To do: Count every line that includes the string "absolute" in the entries that follow. Nothing besides the number is needed.

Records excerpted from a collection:
▬▬▬▬▬▬

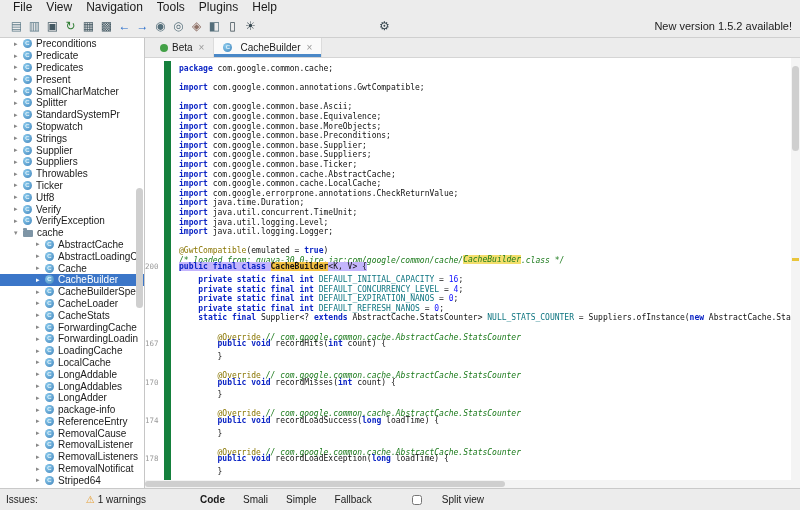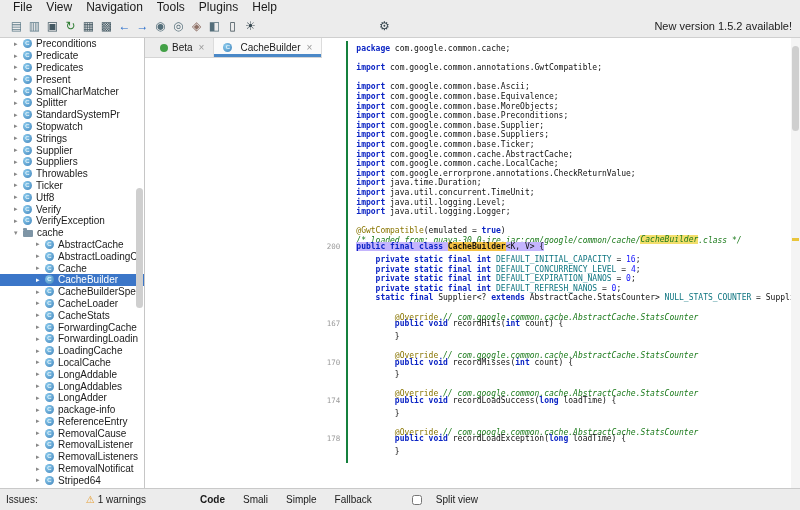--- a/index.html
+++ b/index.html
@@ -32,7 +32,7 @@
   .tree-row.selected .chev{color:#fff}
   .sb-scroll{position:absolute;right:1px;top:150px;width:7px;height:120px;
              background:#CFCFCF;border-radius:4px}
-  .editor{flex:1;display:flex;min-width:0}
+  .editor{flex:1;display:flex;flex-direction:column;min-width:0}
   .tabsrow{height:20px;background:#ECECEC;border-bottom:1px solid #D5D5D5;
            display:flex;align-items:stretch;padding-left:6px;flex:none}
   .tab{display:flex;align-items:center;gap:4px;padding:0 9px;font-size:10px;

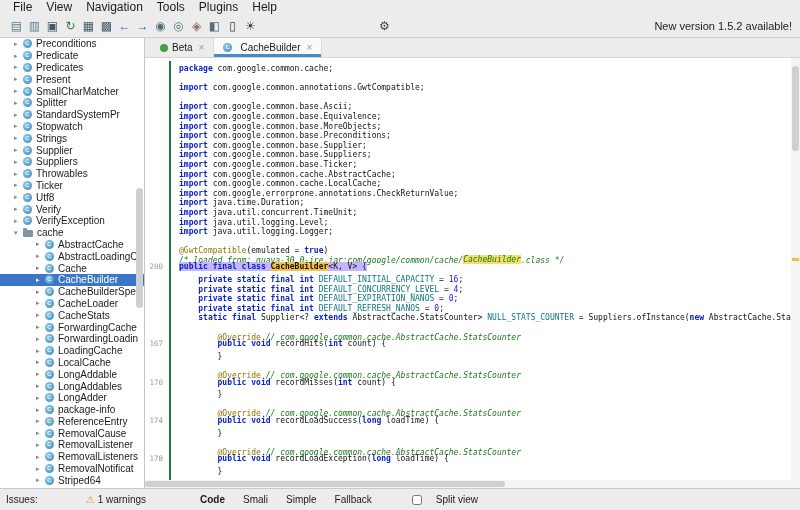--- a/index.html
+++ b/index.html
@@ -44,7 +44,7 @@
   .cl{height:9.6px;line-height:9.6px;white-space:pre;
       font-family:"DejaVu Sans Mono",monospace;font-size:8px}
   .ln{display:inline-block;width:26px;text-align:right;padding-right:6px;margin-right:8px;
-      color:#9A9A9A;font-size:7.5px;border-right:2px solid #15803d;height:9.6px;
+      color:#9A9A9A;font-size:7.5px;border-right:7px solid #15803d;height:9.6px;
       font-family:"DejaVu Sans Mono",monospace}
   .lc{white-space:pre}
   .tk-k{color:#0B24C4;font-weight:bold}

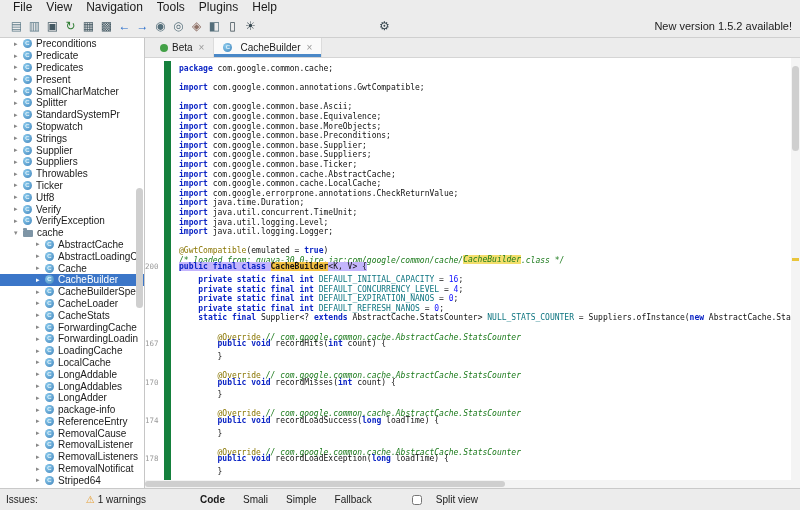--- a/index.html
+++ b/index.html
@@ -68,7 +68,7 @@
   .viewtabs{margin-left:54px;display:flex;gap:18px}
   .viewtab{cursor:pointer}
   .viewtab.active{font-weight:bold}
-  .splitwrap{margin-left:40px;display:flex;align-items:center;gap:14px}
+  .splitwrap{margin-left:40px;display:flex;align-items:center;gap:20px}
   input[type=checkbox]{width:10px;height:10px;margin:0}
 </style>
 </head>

▬▬▬▬▬▬

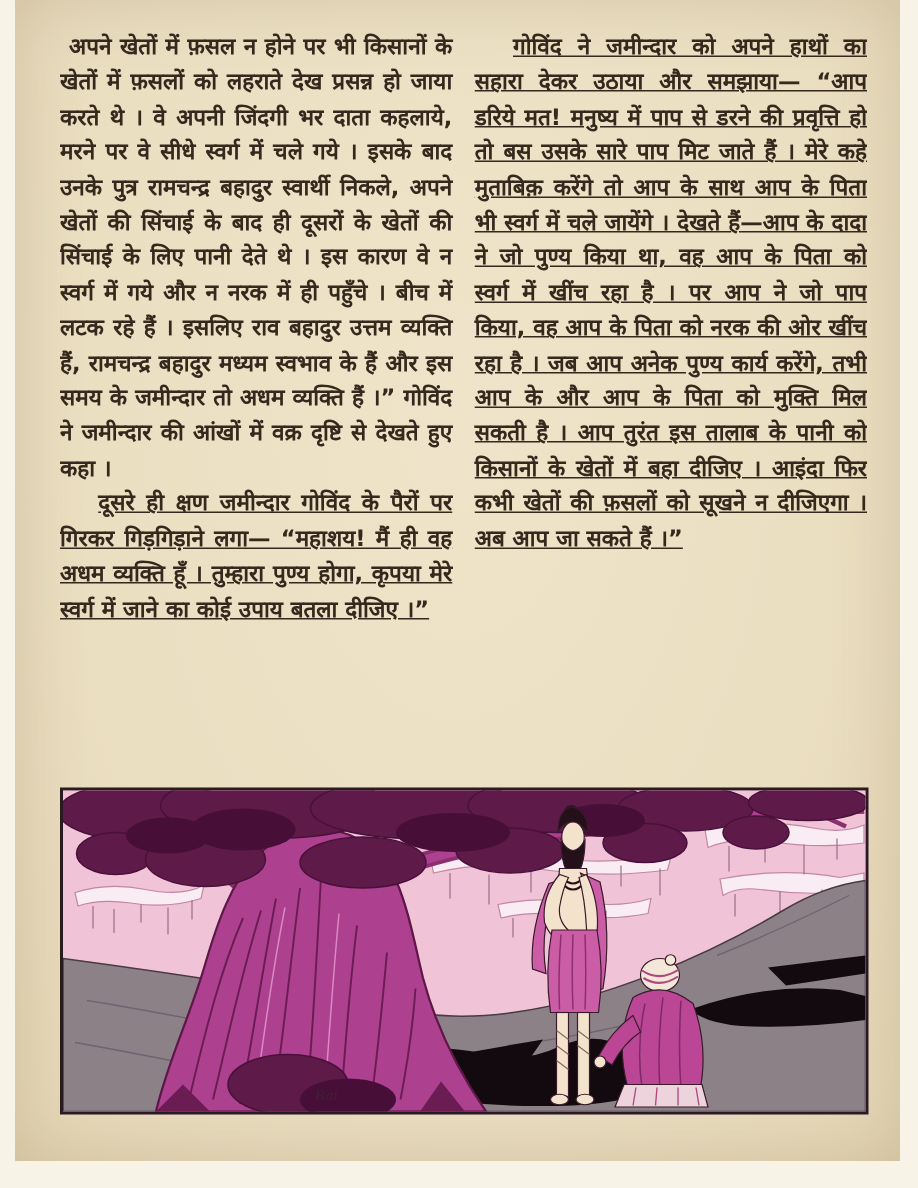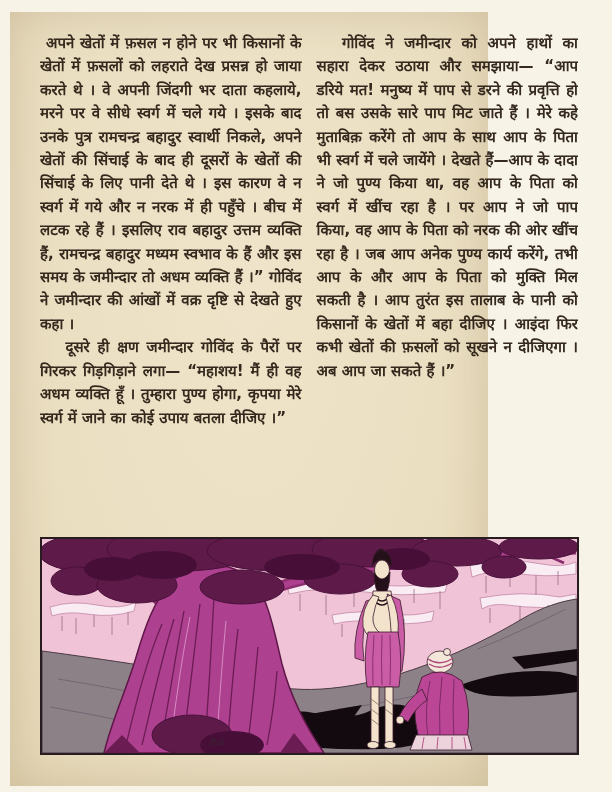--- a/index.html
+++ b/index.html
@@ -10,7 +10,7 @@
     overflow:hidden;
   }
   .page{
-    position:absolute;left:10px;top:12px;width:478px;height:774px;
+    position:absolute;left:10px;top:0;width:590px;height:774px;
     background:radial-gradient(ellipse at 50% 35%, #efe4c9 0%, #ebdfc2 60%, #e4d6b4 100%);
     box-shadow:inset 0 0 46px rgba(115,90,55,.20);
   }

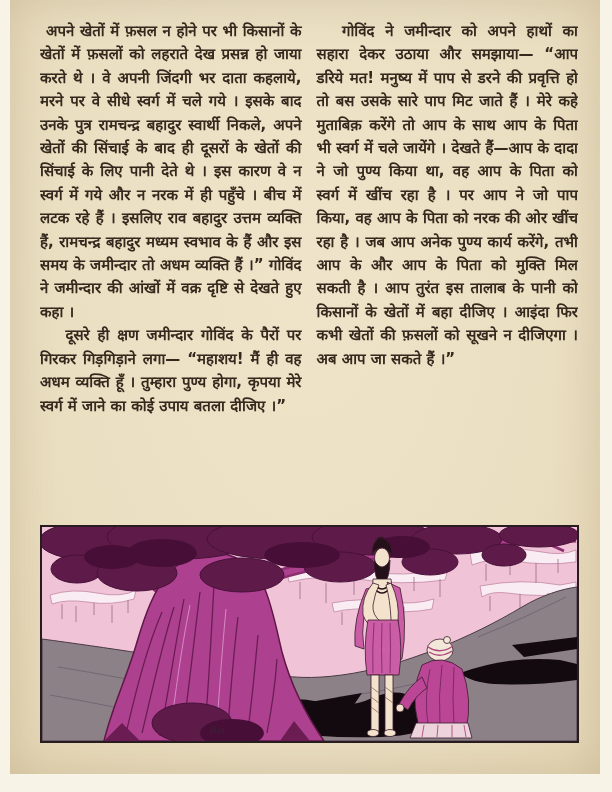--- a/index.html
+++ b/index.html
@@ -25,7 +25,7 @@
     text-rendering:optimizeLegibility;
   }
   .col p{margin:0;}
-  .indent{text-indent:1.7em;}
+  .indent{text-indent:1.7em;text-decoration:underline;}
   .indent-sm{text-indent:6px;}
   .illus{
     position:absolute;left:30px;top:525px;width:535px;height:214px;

▬▬▬▬▬▬

Problem solution: 4